━━━ Input for this task ━━━
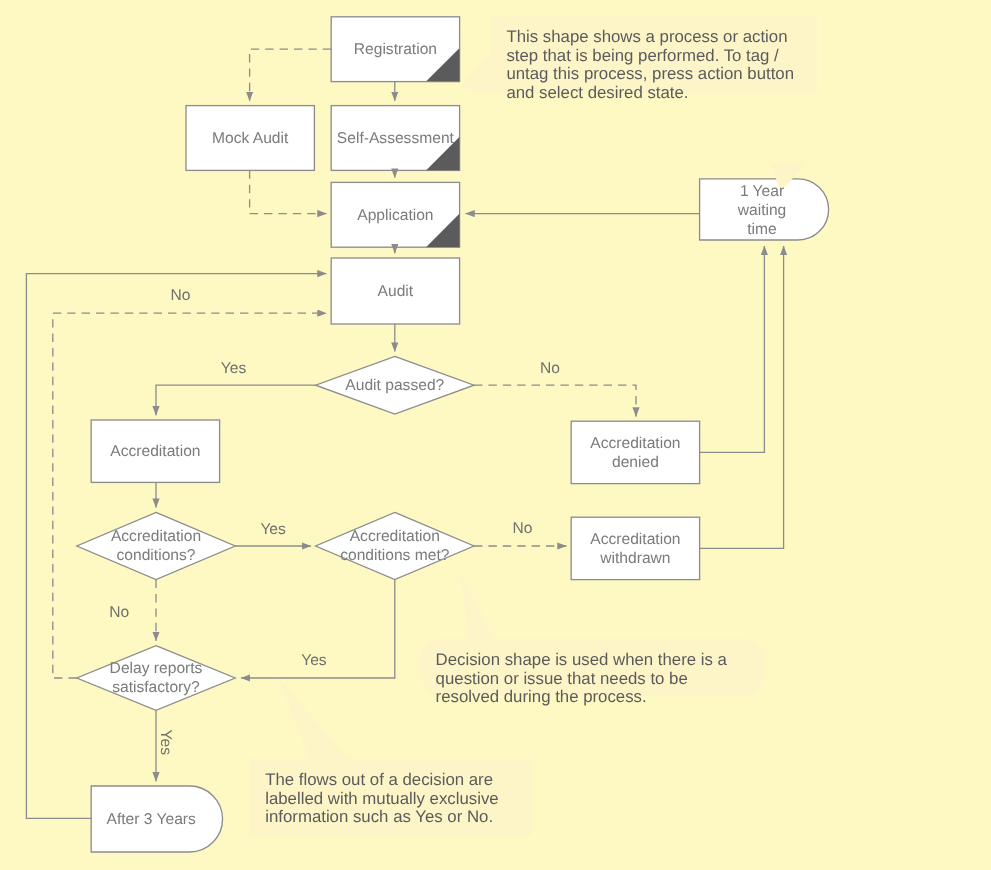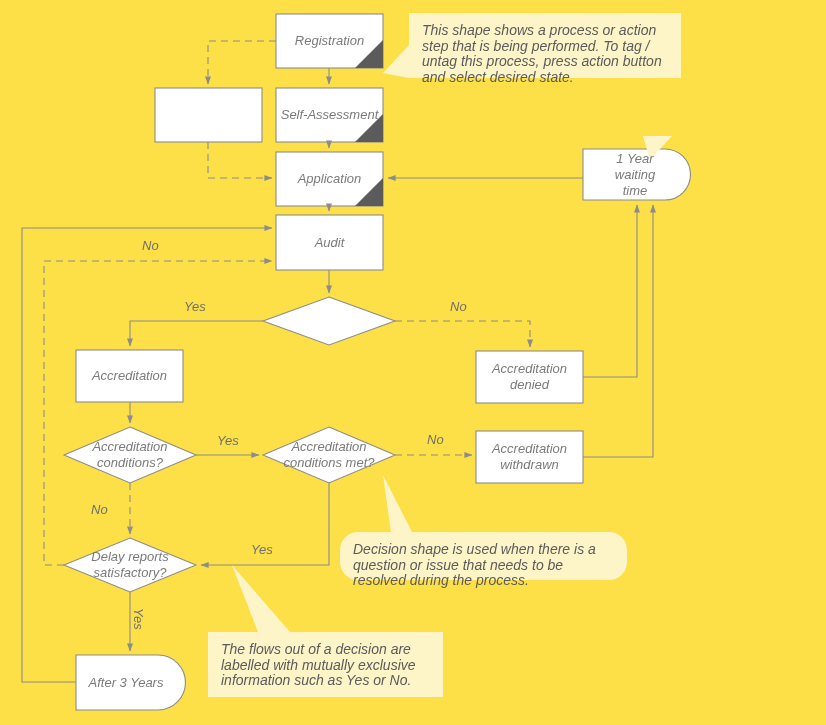--- a/index.html
+++ b/index.html
@@ -8,7 +8,7 @@
     font-family:"Liberation Sans","DejaVu Sans",sans-serif;
     overflow:hidden;
   }
-  #canvas{position:relative;width:826px;height:725px;background:#fde047;font-style:italic;}
+  #canvas{position:relative;width:826px;height:725px;background:#fef9c3;}
   svg.layer{position:absolute;left:0;top:0;width:826px;height:725px;}
   .node-label{
     position:absolute;

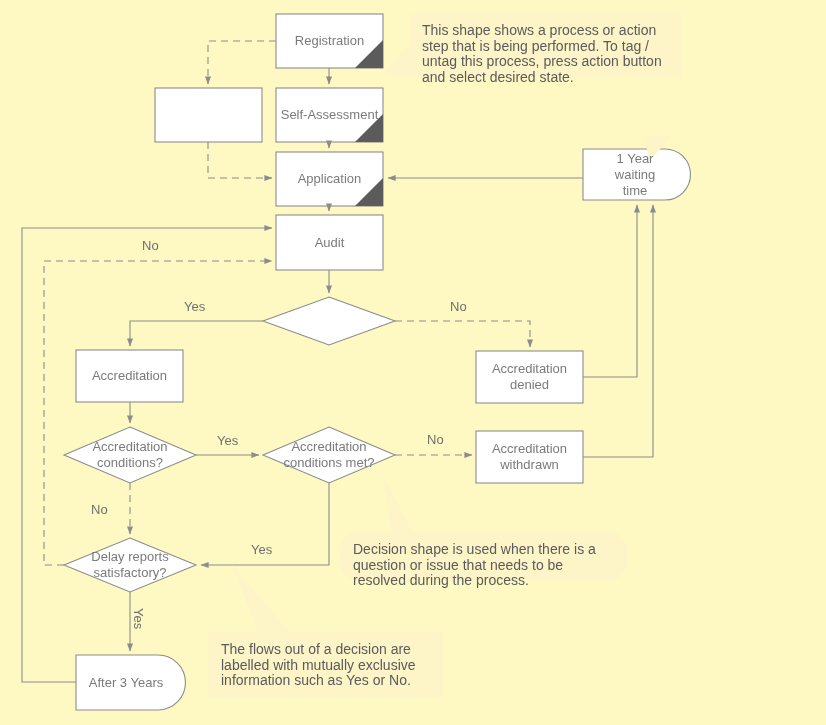--- a/index.html
+++ b/index.html
@@ -145,6 +145,7 @@
 
   <div class="node-label" style="left:276px;top:14px;width:107px;height:54px;">Registration</div>
 
+  <div class="node-label" style="left:155px;top:88px;width:107px;height:54px;">Mock Audit</div>
 
   <div class="node-label" style="left:276px;top:152px;width:107px;height:54px;">Application</div>
 

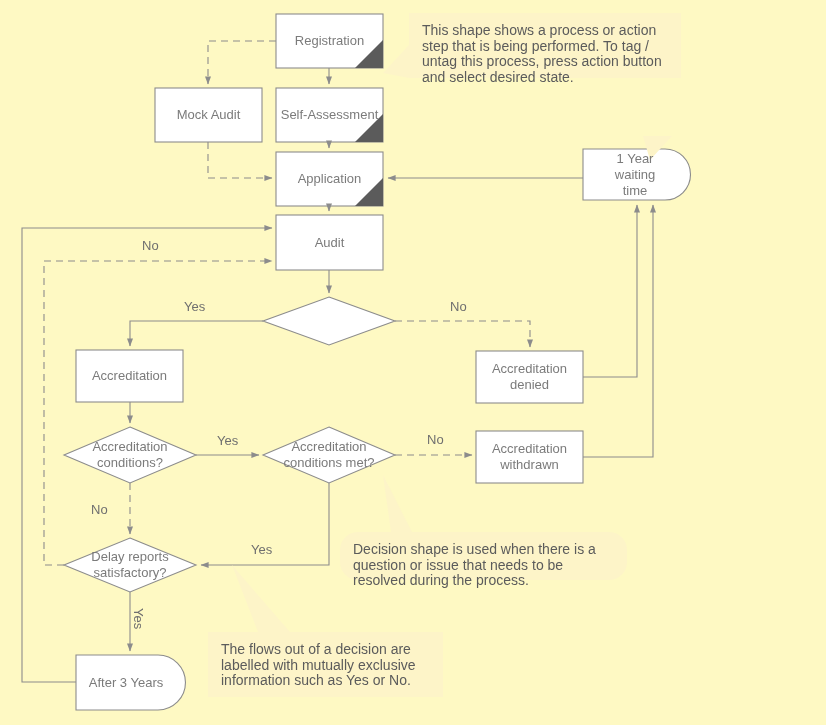--- a/index.html
+++ b/index.html
@@ -157,6 +157,7 @@
 
   <div class="node-label" style="left:276px;top:215px;width:107px;height:55px;">Audit</div>
 
+  <div class="node-label" style="left:263px;top:303px;width:132px;height:36px;">Audit passed?</div>
 
   <div class="node-label" style="left:76px;top:350px;width:107px;height:52px;">Accreditation</div>
 

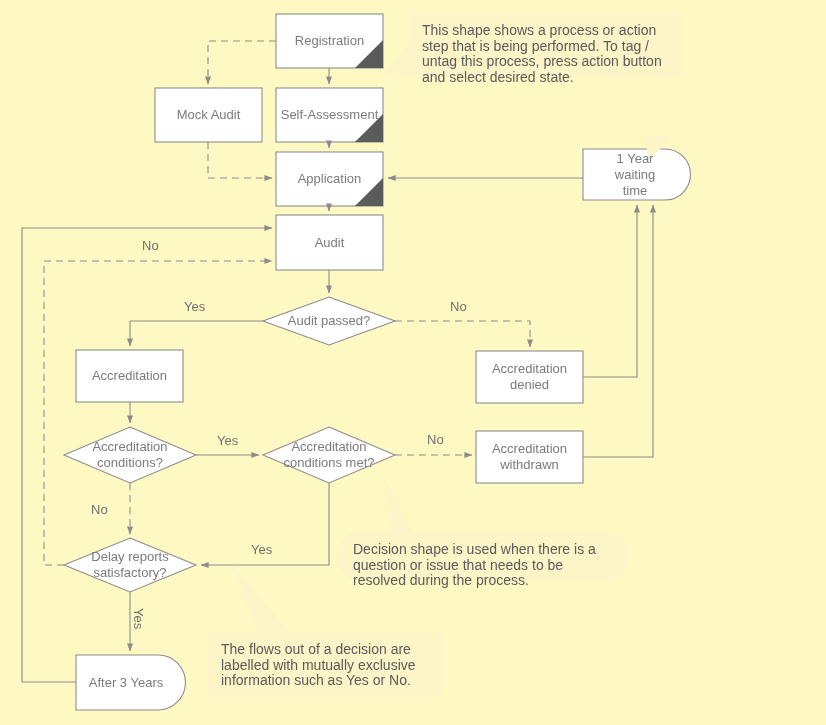--- a/index.html
+++ b/index.html
@@ -199,7 +199,7 @@
   </div>
 
 
-  <div class="callout" style="left:340px;top:532px;width:287px;height:48px;border-radius:18px;">
+  <div class="callout" style="left:350px;top:532px;width:287px;height:48px;border-radius:18px;">
     <span class="callout-text">Decision shape is used when there is a question or issue that needs to be resolved during the process.</span>
   </div>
━━━
Work task: Would you return the records exactly as written, minus any image?

Task result:
--- a/index.html
+++ b/index.html
@@ -8,7 +8,7 @@
     font-family:"Liberation Sans","DejaVu Sans",sans-serif;
     overflow:hidden;
   }
-  #canvas{position:relative;width:826px;height:725px;background:#fde047;font-style:italic;}
+  #canvas{position:relative;width:826px;height:725px;background:#fef9c3;}
   svg.layer{position:absolute;left:0;top:0;width:826px;height:725px;}
   .node-label{
     position:absolute;

--- a/index.html
+++ b/index.html
@@ -145,6 +145,7 @@
 
   <div class="node-label" style="left:276px;top:14px;width:107px;height:54px;">Registration</div>
 
+  <div class="node-label" style="left:155px;top:88px;width:107px;height:54px;">Mock Audit</div>
 
   <div class="node-label" style="left:276px;top:152px;width:107px;height:54px;">Application</div>
 

--- a/index.html
+++ b/index.html
@@ -157,6 +157,7 @@
 
   <div class="node-label" style="left:276px;top:215px;width:107px;height:55px;">Audit</div>
 
+  <div class="node-label" style="left:263px;top:303px;width:132px;height:36px;">Audit passed?</div>
 
   <div class="node-label" style="left:76px;top:350px;width:107px;height:52px;">Accreditation</div>
 

--- a/index.html
+++ b/index.html
@@ -199,7 +199,7 @@
   </div>
 
 
-  <div class="callout" style="left:340px;top:532px;width:287px;height:48px;border-radius:18px;">
+  <div class="callout" style="left:350px;top:532px;width:287px;height:48px;border-radius:18px;">
     <span class="callout-text">Decision shape is used when there is a question or issue that needs to be resolved during the process.</span>
   </div>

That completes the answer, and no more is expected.